Schema description coverage is 0%, so the description must compensate. It provides detailed semantics for all 4 parameters (e.g., 'objective: Overall goal to satisfy', 'failed_step: The step or subgoal that failed'), adding clear meaning beyond the schema's basic titles and types. This fully addresses the coverage gap.

Input schemas describe structure but not intent. Descriptions should explain non-obvious parameter relationships and valid value ranges.

Purpose5/5

Does the description clearly state what the tool does and how it differs from similar tools?

The description clearly states the tool's purpose: 'Produce a recursive backtracking scaffold for error correction.' It specifies the verb ('produce') and resource ('scaffold'), and distinguishes it from siblings like 'analyze_task_complexity' or 'verify_logic' by focusing on error correction through backtracking rather than analysis or verification.

Agents choose between tools based on descriptions. A clear purpose with a specific verb and resource helps agents select the right tool.

Usage Guidelines3/5

Does the description explain when to use this tool, when not to, or what alternatives exist?

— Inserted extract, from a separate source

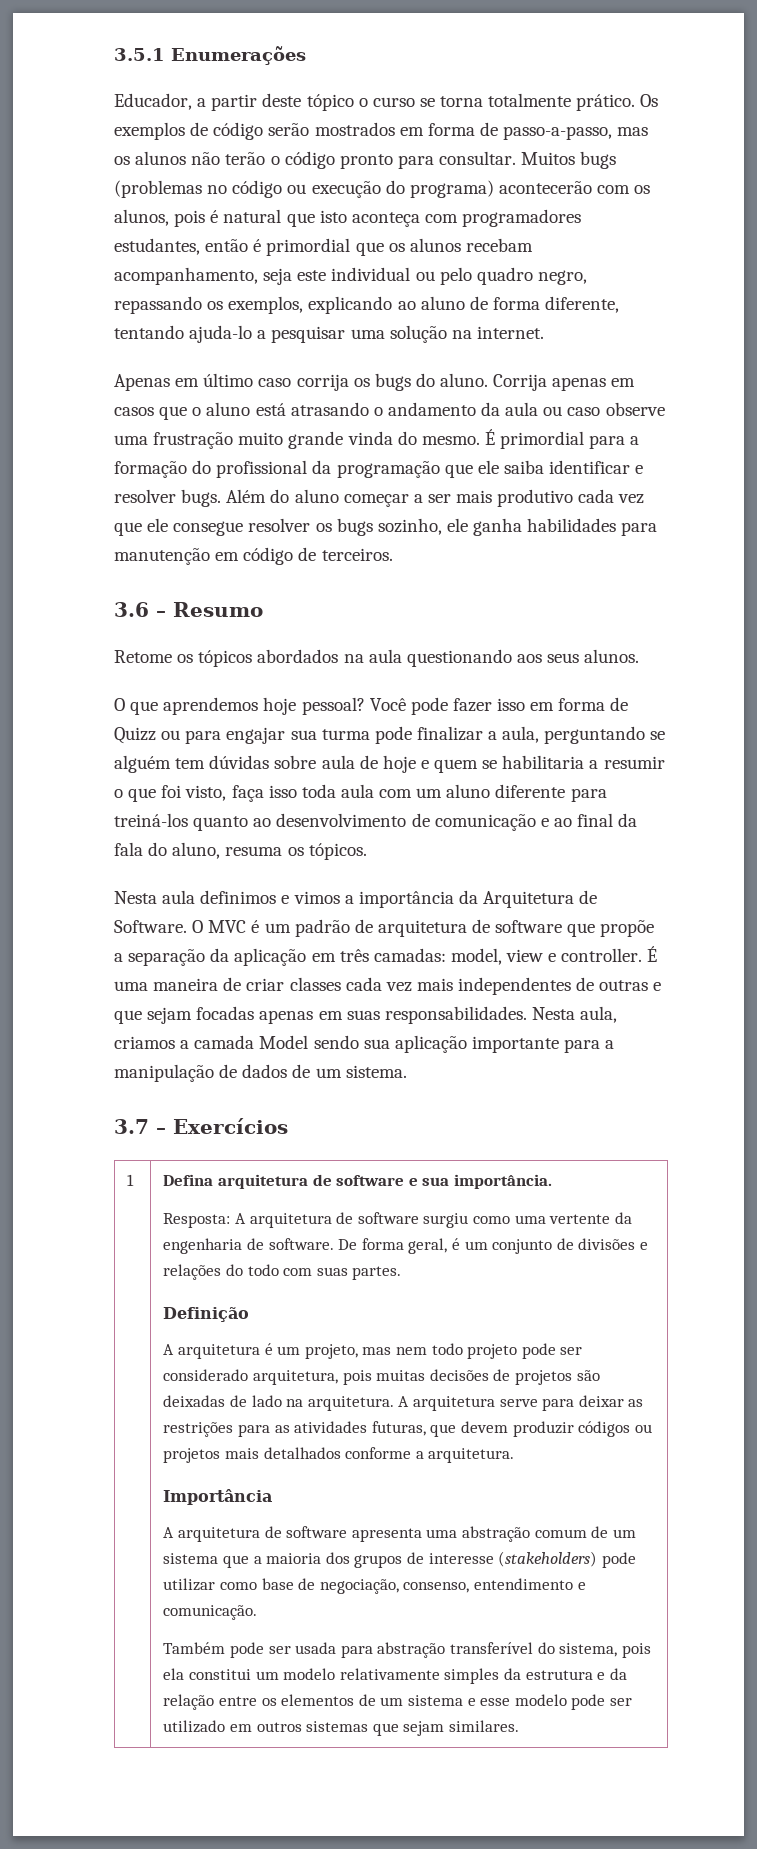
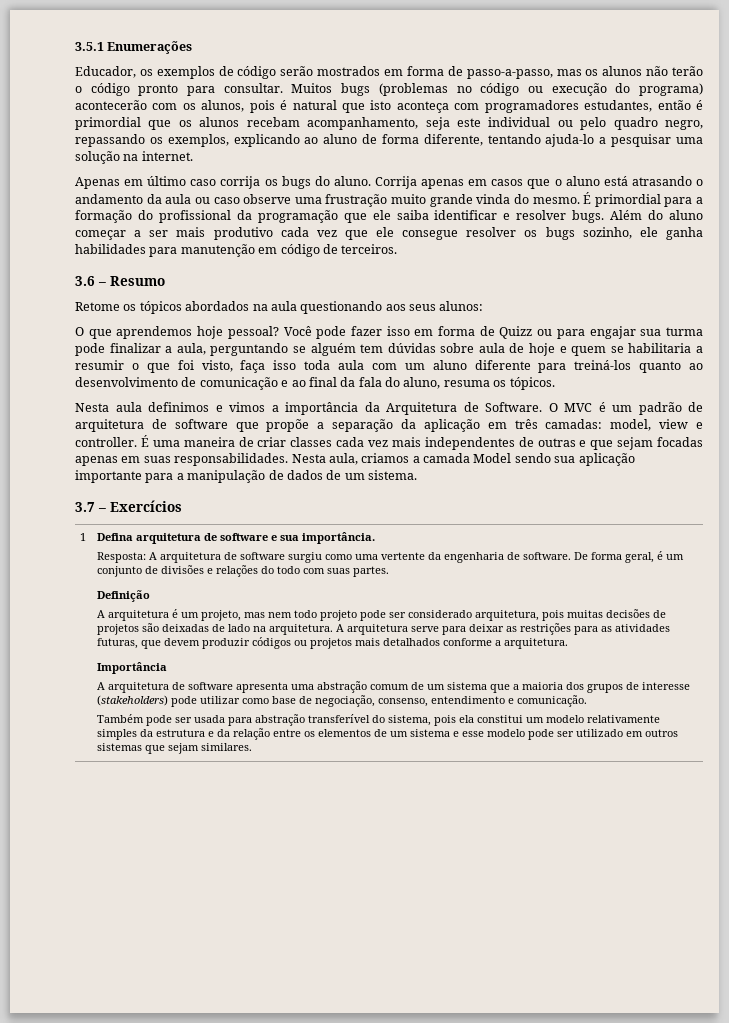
- Educador, a partir deste tópico o curso se torna totalmente prático. Os exemplos de código serão mostrados em forma de passo-a-passo, mas os alunos não terão o código pronto para consultar.
+ Educador, os exemplos de código serão mostrados em forma de passo-a-passo, mas os alunos não terão o código pronto para consultar.
- Retome os tópicos abordados na aula questionando aos seus alunos.
+ Retome os tópicos abordados na aula questionando aos seus alunos:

The description implies usage when there's a failure ('error correction', 'failed_step'), but it doesn't explicitly state when to use this tool versus alternatives like 'symbolic_abstract' or 'verify_logic'. It provides context (e.g., for handling failures) but lacks explicit exclusions or named alternatives.

Agents often have multiple tools that could apply. Explicit usage guidance like "use X instead of Y when Z" prevents misuse.